- _ABOUT THIS EXERCISE_
Copy all entries verbatim and keep any pictures out of the copy.

[Change detection outputs]
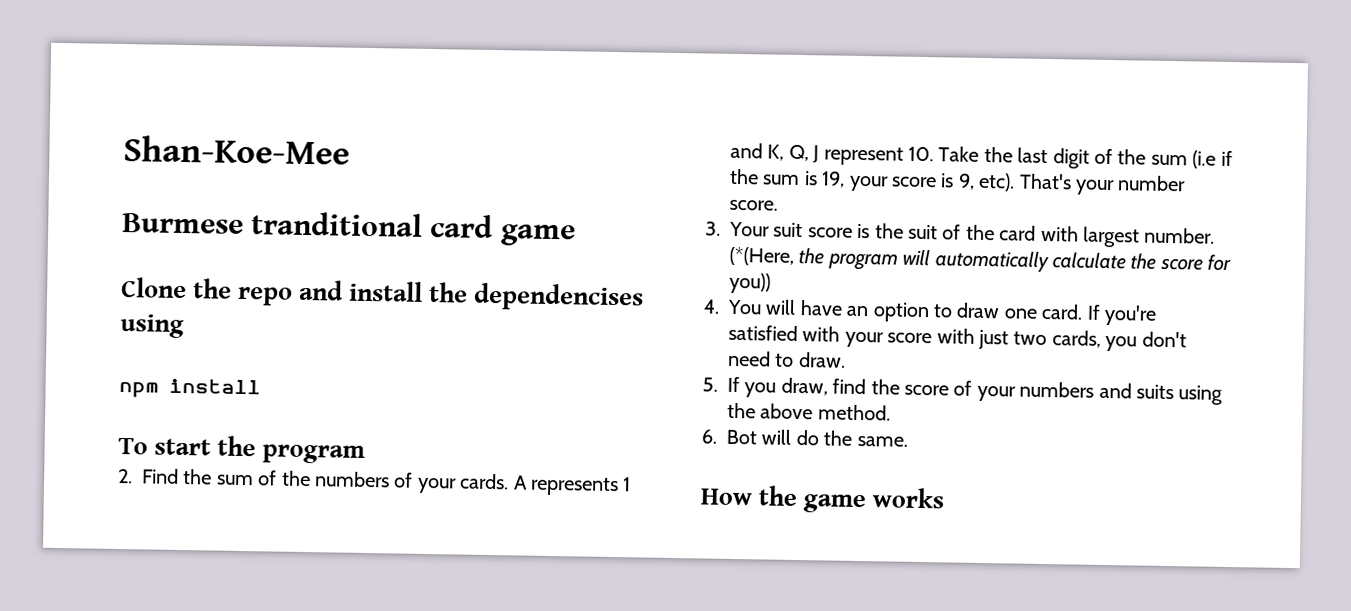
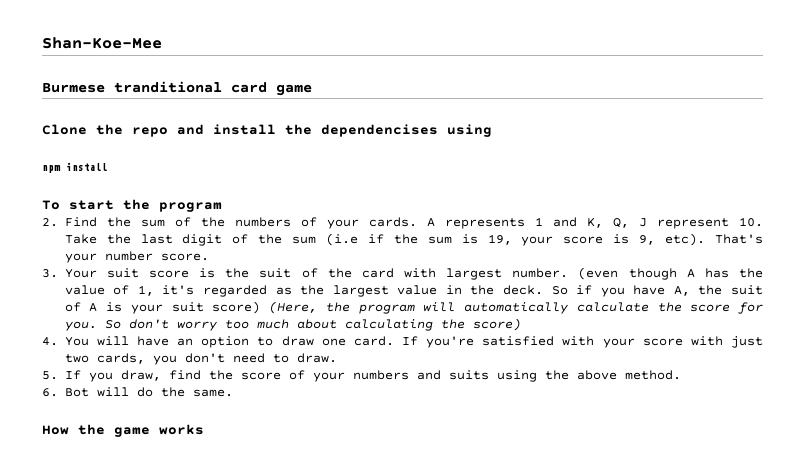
[729,246,794,266] (*(Here, -> [578,267,763,280] [64,285,764,297] [64,301,318,314] (even though A has the value of 1, it's regarded as the largest value in the deck. So if you have A, the suit of A is your suit score) (Here,
[729,272,771,294] you)) -> [64,318,521,331] you. So don't worry too much about calculating the score)

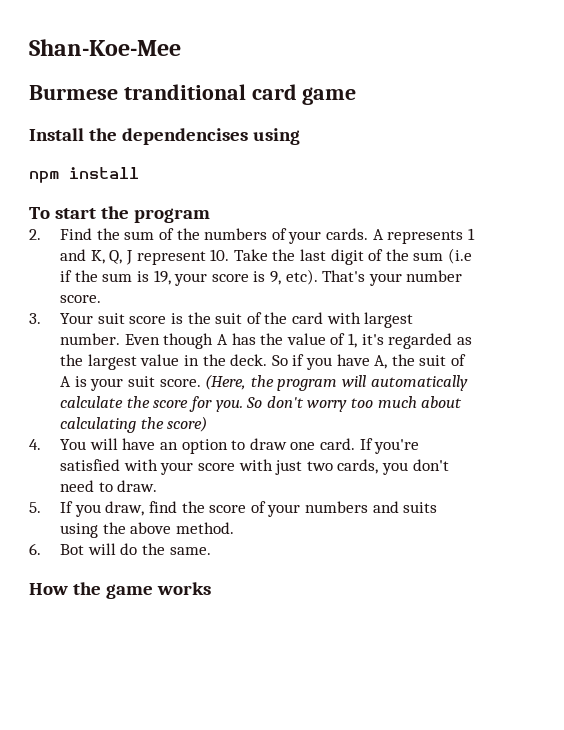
[42,124,276,137] Clone the repo and install -> [29,128,84,141] Install
[578,267,619,280] (even -> [124,334,160,345] Even
[212,301,261,314] score) -> [159,379,201,387] score.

- _EXPECTED ANSWER_
[729,246,794,266] (*(Here, -> [578,267,763,280] [64,285,764,297] [64,301,318,314] (even though A has the value of 1, it's regarded as the largest value in the deck. So if you have A, the suit of A is your suit score) (Here,
[729,272,771,294] you)) -> [64,318,521,331] you. So don't worry too much about calculating the score)

[42,124,276,137] Clone the repo and install -> [29,128,84,141] Install
[578,267,619,280] (even -> [124,334,160,345] Even
[212,301,261,314] score) -> [159,379,201,387] score.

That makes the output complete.